Les défis posés par les nouvelles technologies dans les conflits armés au regard du jus in bello et du jus ad bellum

par Caroline Brandao

Projet de thèse en Droit public

Sous la direction de Clémentine Bories.

Thèses en préparation à Paris 10 , dans le cadre de École Doctorale de Droit et de Science Politique (Nanterre) depuis le 08-12-2016 .


  • Résumé

    Le Droit international humanitaire (DIH), aussi appelé le « droit de la guerre» et « droit des conflits armés», est un ensemble de règles visant à limiter les effets des hostilités. En particulier, il protège les personnes qui ne participent pas ou ne participent plus aux combats. Il limite le choix des moyens et méthodes de guerre. Parmi les moyens, certains sont les nouveaux outils de la guerre : les robots autonomes et semi-autonomes. Les méthodes sont les nouvelles tactiques et stratégies appliquées dans les opérations militaires pour affaiblir ou vaincre un adversaire, à savoir les attaques informatiques. Ces nouvelles technologies qui sont apparues dans les conflits armés modernes posent de nouveaux défis pour l'application de ce droit. Des questions juridiques se posent quant à l'utilisation des robots et drones ainsi que des attaques informatiques ou encore cyberopérations. Les attaques informatiques permettent à des combattants d'affecter et de perturber les programmes informatiques de leurs adversaires. Elles peuvent être définies comme un ensemble d’opérations visant à perturber, empêcher l'accès, détériorer ou détruire des données stockées dans les ordinateurs ou les réseaux. Les nouvelles armes, elles, peuvent être utilisées de manière autonome ou semi-autonome. Par conséquent, elles peuvent parfois fonctionner indépendamment de l’homme. Elles n'ont alors plus besoin d'intervention humaine pour l'activation, le contrôle, la manipulation, ou toute autre fonction. Bien que ces nouvelles armes soient plus ou moins autonomes, leurs systèmes sont programmés pour agir de manière spécifique et ne peuvent pas toujours s'adapter à l'évolution de leur environnement lors de l'attaque. Il n'existe aucune disposition du droit international humanitaire qui interdit expressément les attaques de réseaux informatiques et l'utilisation d'armes autonomes.
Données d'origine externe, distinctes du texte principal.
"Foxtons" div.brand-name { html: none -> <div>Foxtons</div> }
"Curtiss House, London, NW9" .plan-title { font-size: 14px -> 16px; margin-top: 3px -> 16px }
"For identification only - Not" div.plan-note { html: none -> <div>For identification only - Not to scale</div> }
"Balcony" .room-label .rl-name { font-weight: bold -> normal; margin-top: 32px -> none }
Le potentiel de ces nouvelles technologies est pourtant considérable, ce qui soulève des questions non seulement quant à l’application du droit international humanitaire, mais aussi quant à la définition même de « conflit armé ». En effet, ni les Conventions de Genève ni leurs Protocoles additionnels ne mentionnent spécifiquement les robots ou les attaques informatiques. Cependant, les principes et les règles contenus dans ces traités, qui régissent les moyens et méthodes de guerre, ne peuvent se limiter aux situations qui existaient à l’époque où ils ont été adoptés.


  • Résumé

    International Humanitarian Law (IHL), also referred to as the “law of war” and “law of armed conflict,” is a set of rules aimed to limiting the effects of armed conflict for humanitarian reasons. In particular, it protects those individuals who do not participate, or no longer participate in the fighting. It limits the choice of means and methods for war. The new technologies that have appeared in armed conflict raise new challenges for applying this law. Legal questions are raised regarding the use of new weapons such as robots and drones as well as the emergence of new fighting methods similar to computer attacks. The latter method allows a combatant to affect and disrupt their adversary’s computer programs. Computer attacks may be defined as all operations aimed at disrupting, preventing access, deteriorating, or destroying the data residing in computers or networks. Regarding new weapons, they may be used autonomously or semi-autonomously. Therefore, they may sometimes operate independently. They no longer require human intervention for activation, control, handling, or any other function. Although these new weapons are more or less autonomous, their systems are programmed to act in a specific way and may not always adapt their parameters to changes in the attack. There is no IHL provision that explicitly prohibits computer network attacks and the use of autonomous weapons. So the legal and technical issues regarding new technologies in armed conflict, particularly cybernetic attacks and the use of remote-controlled, autonomous, and semi-autonomous weapons, must be highlighted. The potential of computer network attacks is considerable, raising questions about the application of international humanitarian law and even the definition of “armed conflict” itself. There is no specific mention of cyber warfare or robots attacks in the Geneva Conventions or their Additional Protocols. But the principles and rules in these treaties governing the means and methods of warfare are not restricted to situations that existed at the time of their adoption.